### RECORDS SHOWN
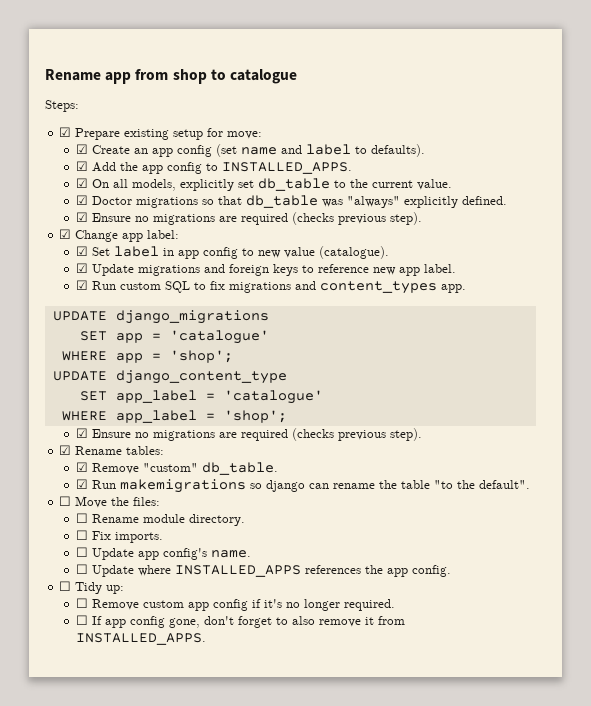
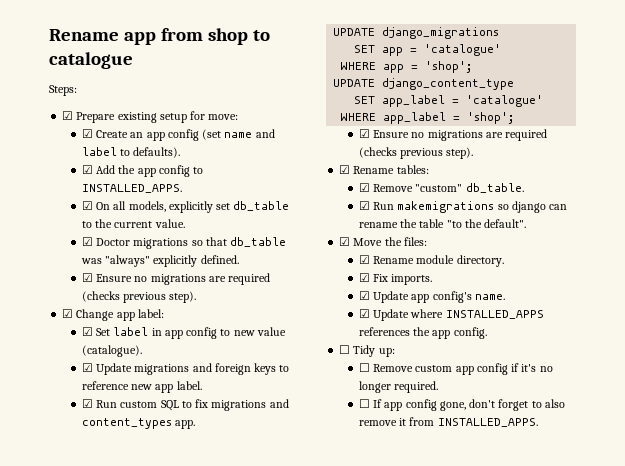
[59,496,72,506] ☐ -> [339,237,351,246] ☑
[76,513,89,523] ☐ -> [358,255,370,264] ☑
[76,530,89,540] ☐ -> [358,273,370,282] ☑
[76,547,89,557] ☐ -> [358,291,370,300] ☑
[76,564,89,574] ☐ -> [358,309,370,318] ☑

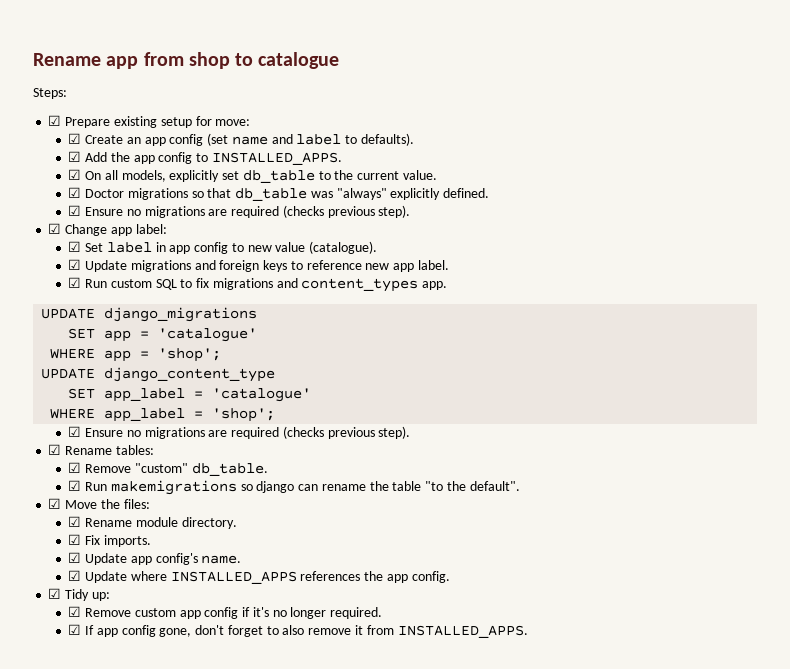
[339,345,351,354] ☐ -> [48,588,62,599] ☑
[358,363,370,372] ☐ -> [68,606,82,617] ☑
[358,399,370,408] ☐ -> [68,624,82,635] ☑

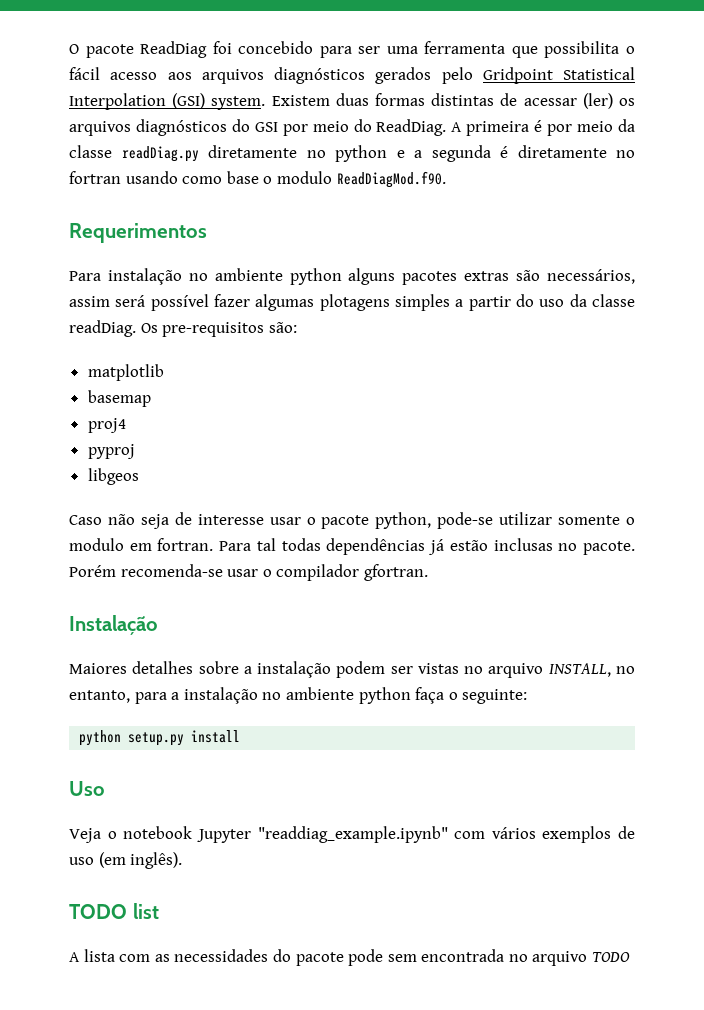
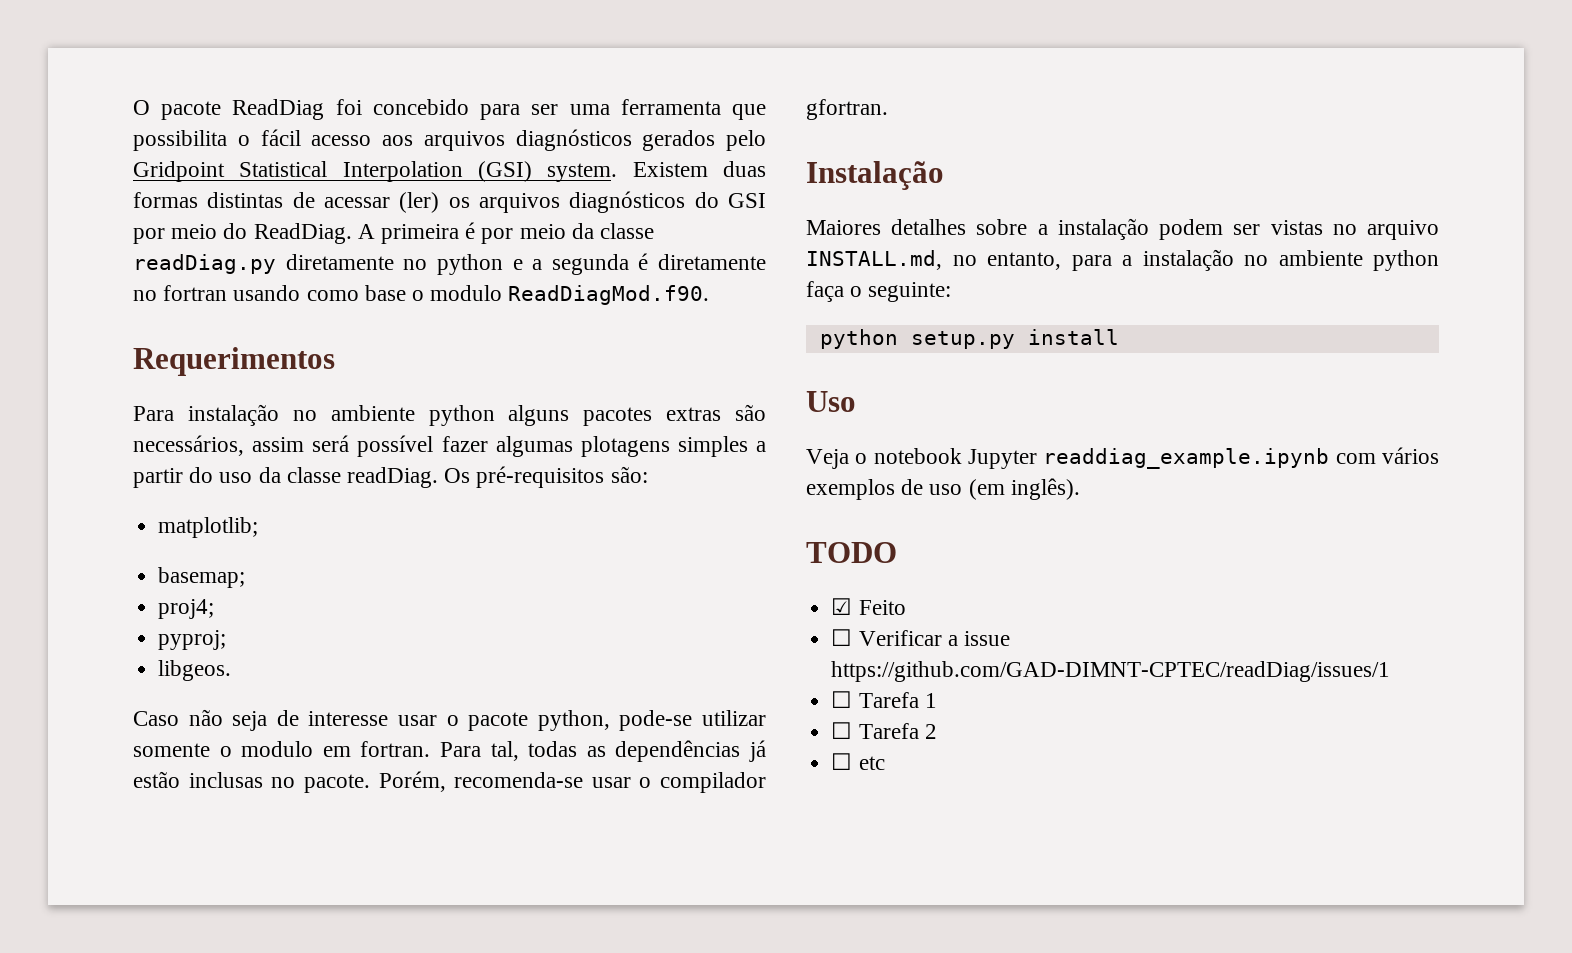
[162,322,265,337] pre-requisitos -> [476,466,605,488] pré-requisitos
[87,364,164,381] [87,390,151,407] [87,418,126,433] [87,444,135,459] [87,468,139,485] matplotlib // basemap // proj4 // pyproj // libgeos -> [158,517,259,538] [158,567,246,588] [158,599,215,619] [158,630,227,650] [158,660,232,681] matplotlib; // basemap; // proj4; // pyproj; // libgeos.
[256,538,321,551] tal todas -> [490,741,606,761] tal, todas as
[69,565,116,577] Porém -> [378,771,446,792] Porém,
[548,663,611,677] INSTALL, -> [806,250,942,270] INSTALL.md,
[257,826,448,843] "readdiag_example.ipynb" -> [1043,448,1330,469] readdiag_example.ipynb
[132,903,159,919] [69,949,631,966] list // A lista com as necessidades do pacote pode sem encontrada no arquivo TODO -> [831,598,906,615] [831,629,1010,646] [831,661,1391,682] [831,691,937,708] [831,722,937,739] [831,753,885,770] // ☑ Feito // ☐ Verificar a issue https://github.com/GAD-DIMNT-CPTEC/readDiag/issues/1 // ☐ Tarefa 1 // ☐ Tarefa 2 // ☐ etc

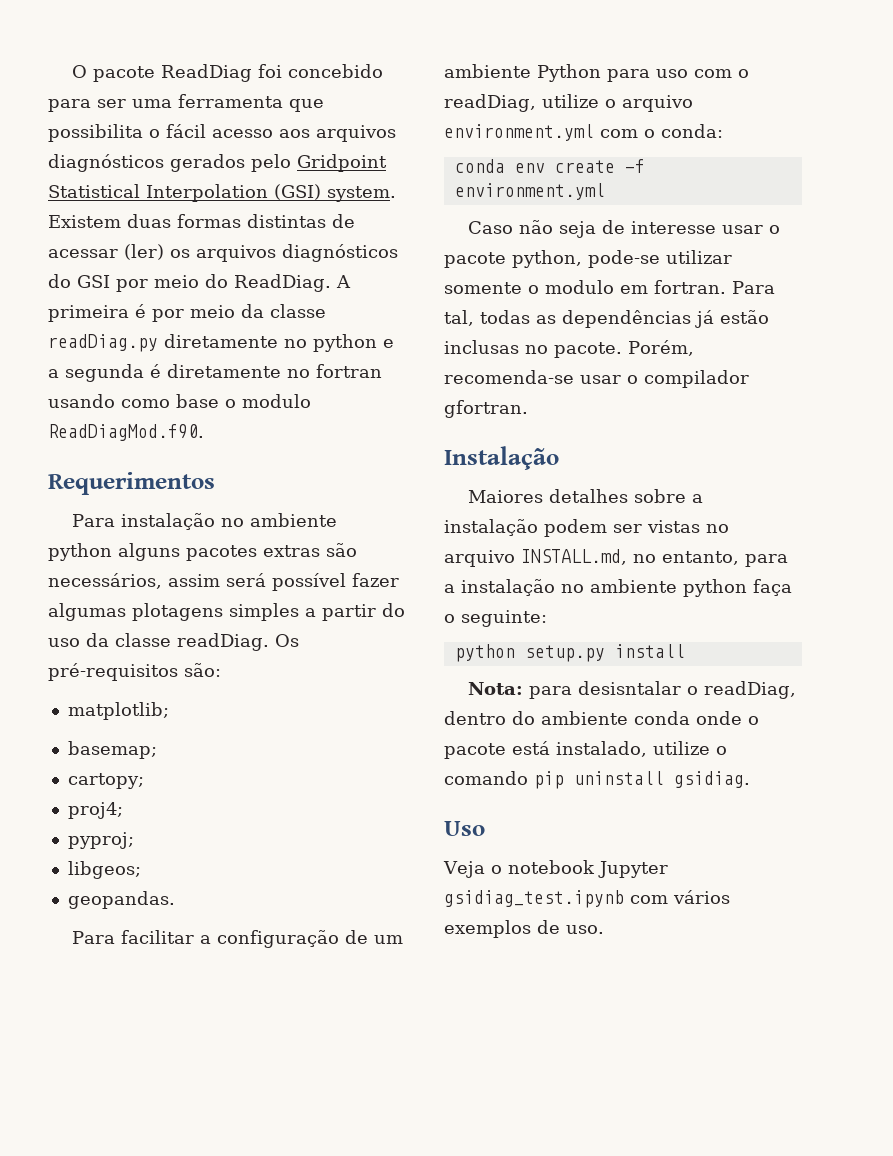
(246, 577) none -> [67,773,144,789] // cartopy;
[158,660,232,681] libgeos. -> [67,861,141,879] [67,891,175,909] [71,930,403,948] [444,64,749,82] [444,94,693,112] [444,124,723,141] [454,159,645,173] [454,183,605,200] libgeos; // geopandas. // Para facilitar a configuração de um ambiente Python para uso com o readDiag, utilize o arquivo environment.yml com o conda: // conda env create -f environment.yml
(1119, 337) none -> [467,681,796,699] [444,711,759,725] [444,741,727,759] [444,771,750,789] // Nota: para desisntalar o readDiag, dentro do ambiente conda onde o pacote está instalado, utilize o comando pip uninstall gsidiag.
[1043,448,1330,469] readdiag_example.ipynb -> [444,890,624,908] gsidiag_test.ipynb
[929,478,1080,500] [806,542,897,563] [831,598,906,615] [831,629,1010,646] [831,661,1391,682] [831,691,937,708] [831,722,937,739] [831,753,885,770] uso (em inglês). // TODO // ☑ Feito // ☐ Verificar a issue https://github.com/GAD-DIMNT-CPTEC/readDiag/issues/1 // ☐ Tarefa 1 // ☐ Tarefa 2 // ☐ etc -> [566,925,604,934] uso.

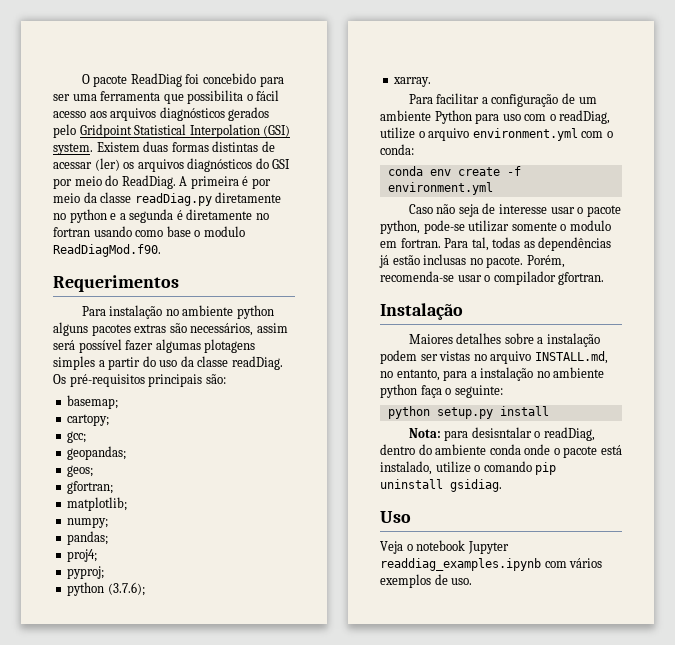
(178, 672) none -> [148,374,203,387] principais
[67,702,169,720] // matplotlib; -> (226, 379) none
(144, 781) none -> [67,431,87,443] [67,446,127,460] [67,465,94,477] [67,481,114,494] [67,497,128,511] [67,517,109,528] [67,531,109,545] // gcc; // geopandas; // geos; // gfortran; // matplotlib; // numpy; // pandas;
[67,861,141,879] [67,891,175,909] libgeos; // geopandas. -> [67,582,145,596] [393,77,432,87] python (3.7.6); // xarray.
[444,890,624,908] gsidiag_test.ipynb -> [380,558,541,571] readdiag_examples.ipynb

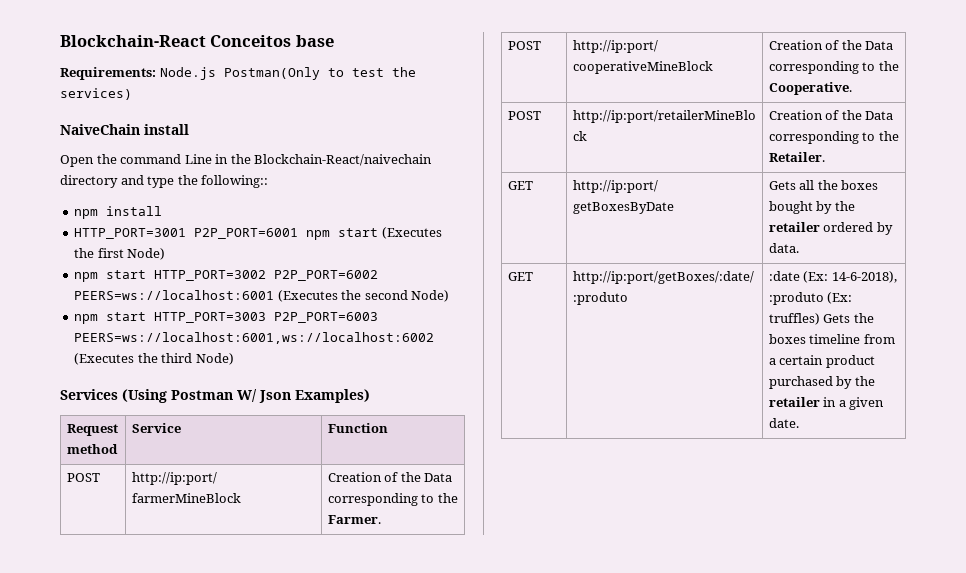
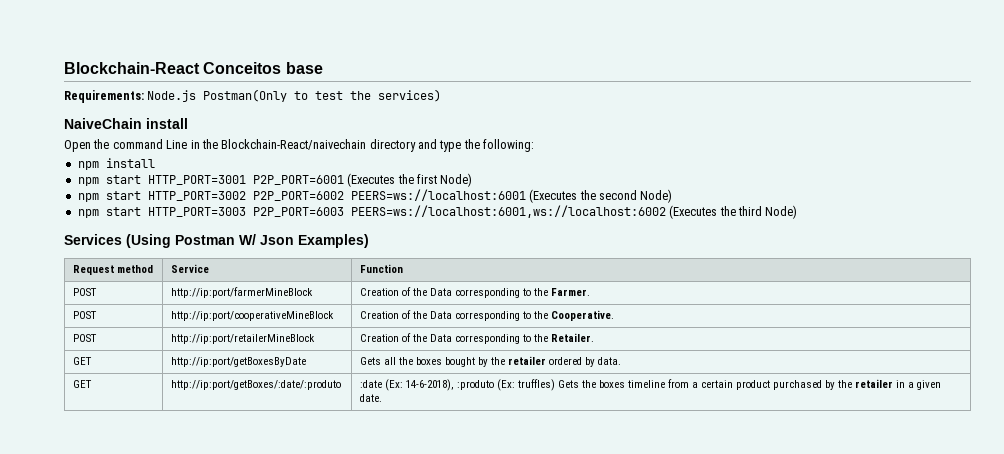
[201,175,269,188] following:: -> [483,139,535,152] following:
[74,228,379,240] HTTP_PORT=3001 P2P_PORT=6001 npm start -> [77,175,344,186] npm start HTTP_PORT=3001 P2P_PORT=6001

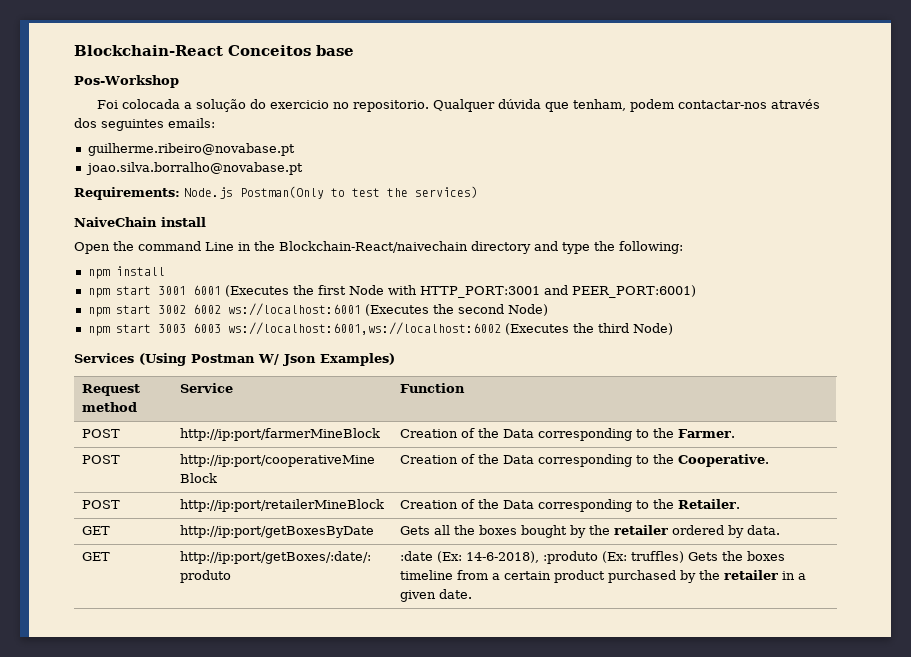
(323, 68) none -> [74,75,179,88] [96,99,820,112] [74,118,215,131] [87,143,295,156] [85,162,303,175] // Pos-Workshop // Foi colocada a solução do exercicio no repositorio. Qualquer dúvida que tenham, podem contactar-nos através dos seguintes emails: // guilherme.ribeiro@novabase.pt // joao.silva.borralho@novabase.pt
[147,175,344,185] HTTP_PORT=3001 P2P_PORT=6001 -> [157,285,221,295] 3001 6001
[440,173,473,187] [77,189,526,202] Node) // npm start HTTP_PORT=3002 P2P_PORT=6002 PEERS=ws://localhost:6001 -> [348,285,696,298] [87,303,361,317] Node with HTTP_PORT:3001 and PEER_PORT:6001) // npm start 3002 6002 ws://localhost:6001
[147,205,666,218] HTTP_PORT=3003 P2P_PORT=6003 PEERS=ws://localhost:6001,ws://localhost:6002 -> [157,322,501,335] 3003 6003 ws://localhost:6001,ws://localhost:6002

### WHAT IS EXPECTED
Copy every line where the word "ipynb" is present in the entries above.

### EXERCISE SOLUTION
[257,826,448,843] "readdiag_example.ipynb" -> [1043,448,1330,469] readdiag_example.ipynb
[1043,448,1330,469] readdiag_example.ipynb -> [444,890,624,908] gsidiag_test.ipynb
[444,890,624,908] gsidiag_test.ipynb -> [380,558,541,571] readdiag_examples.ipynb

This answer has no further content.